The trip from Nieuwpoort to Bruges was not without its frustrations. The hour’s wait for St. Joris Sluis, yes booked for 9am but “no that must have been with the ‘Sunday’ man”. Yes the bridges would all be expecting us. Oh no they weren’t!

At the lock in Ypres we had queried about the ‘silence of the Belgians’, which as far as VHF was concerned had been very much in evidence since entering the Kingdom. Was it to do with our lack of ATIS?* “ATIS? What?” came the quizzical reply, “Er, my VHF is broke, has been for a long time”. Did this explain it all, oh no it didn’t!

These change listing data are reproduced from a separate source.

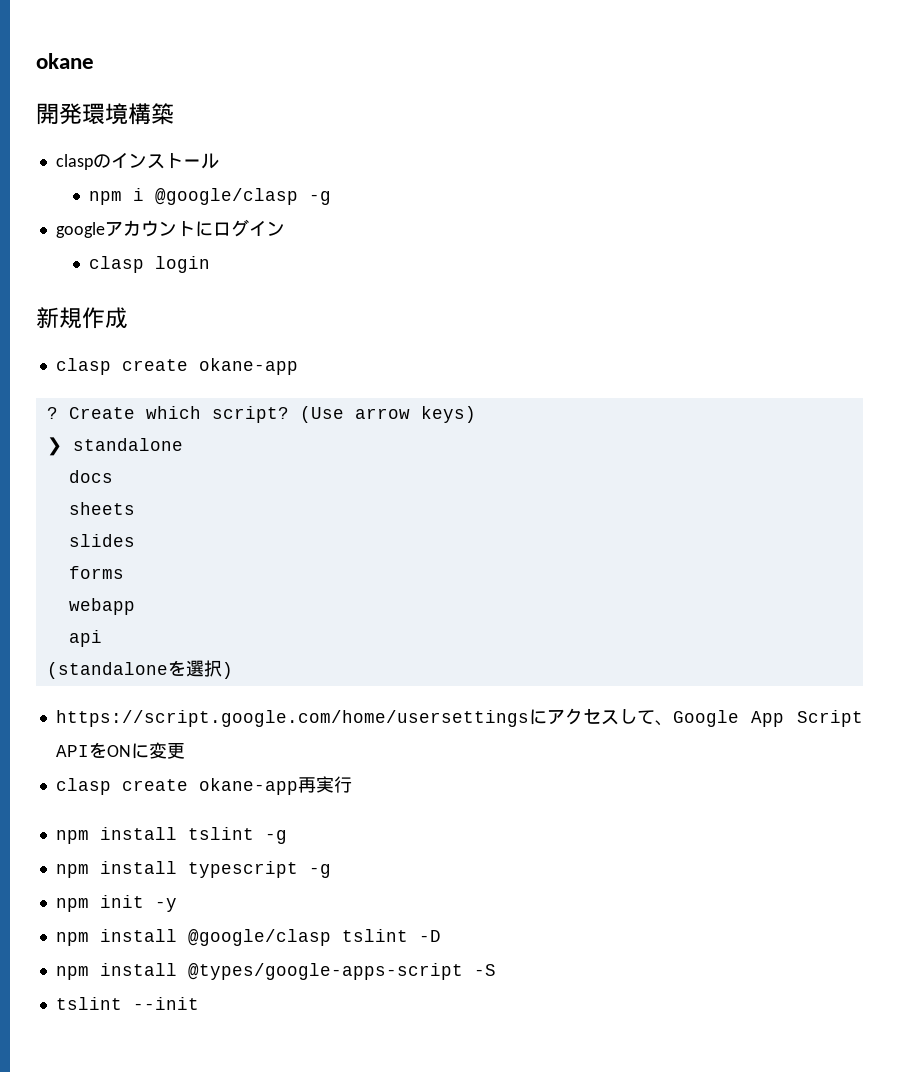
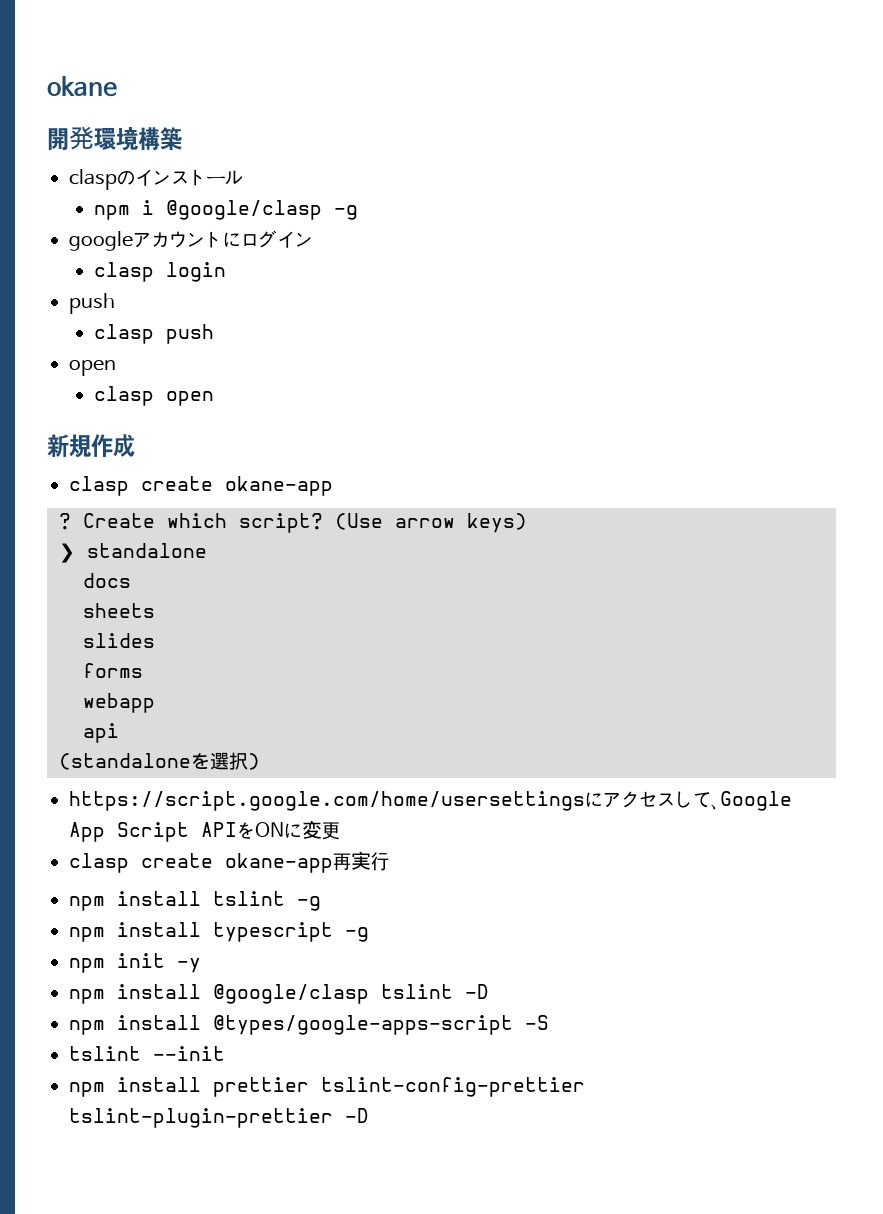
  clasp login
+ push
+ clasp push
+ open
+ clasp open
+ npm install prettier tslint-config-prettier tslint-plugin-prettier -D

Emerging from Plassendale Sluis onto the Kanal van Gent naar Ostende, a pleasant surprise. Not as our Geocart had implied a dull straight industrial concrete trench, but a quiet meandering tree lined rural waterway almost devoid of traffic. Did this bode well…oh no it did not? At Bruges the first bridge swung open as we arrived, “this is good…Oops”, as the crack widened a large black steel prow plugged the opposite end of the bridge hole. An ungainly shuffle backwards and as _Avontuur_ attempted an unmaidenly scrabble up the bank the first of the days monsters slid by. Traffic growled impatiently either side as she gathered herself and erratically shuffled through the bridge hole. Grinning sheepishly, “At least the next one should know we are coming”. Oh no it didn’t…surely we should have learnt the rules of this pantomime by now?

Krakele Brug is not blessed with the usual sign saying which VHF channel to use or which phone number to ring, Geocart professed ignorance. VHF 18, 20, 22? All the usual culprits tried, the ether hissed inscrutably; an hour passed, heads scratched, lunch munched, traffic watched. A last desperate attempt…we tried the phone number for Verbinding Sluis on the Zeebrugge branch, not on our route but at least visible towering afar. “What, yes, ring St. Kruispoort Brug”. On the city’s circular map we are at ‘five to’, several bridges away St. Kruispoort is at ‘quarter past Bruges’, of course we should have known this! And so now in possession of the magic number we rang, a familiar voice indeed, apparently even the bridge halfway from Passendale is controlled from here.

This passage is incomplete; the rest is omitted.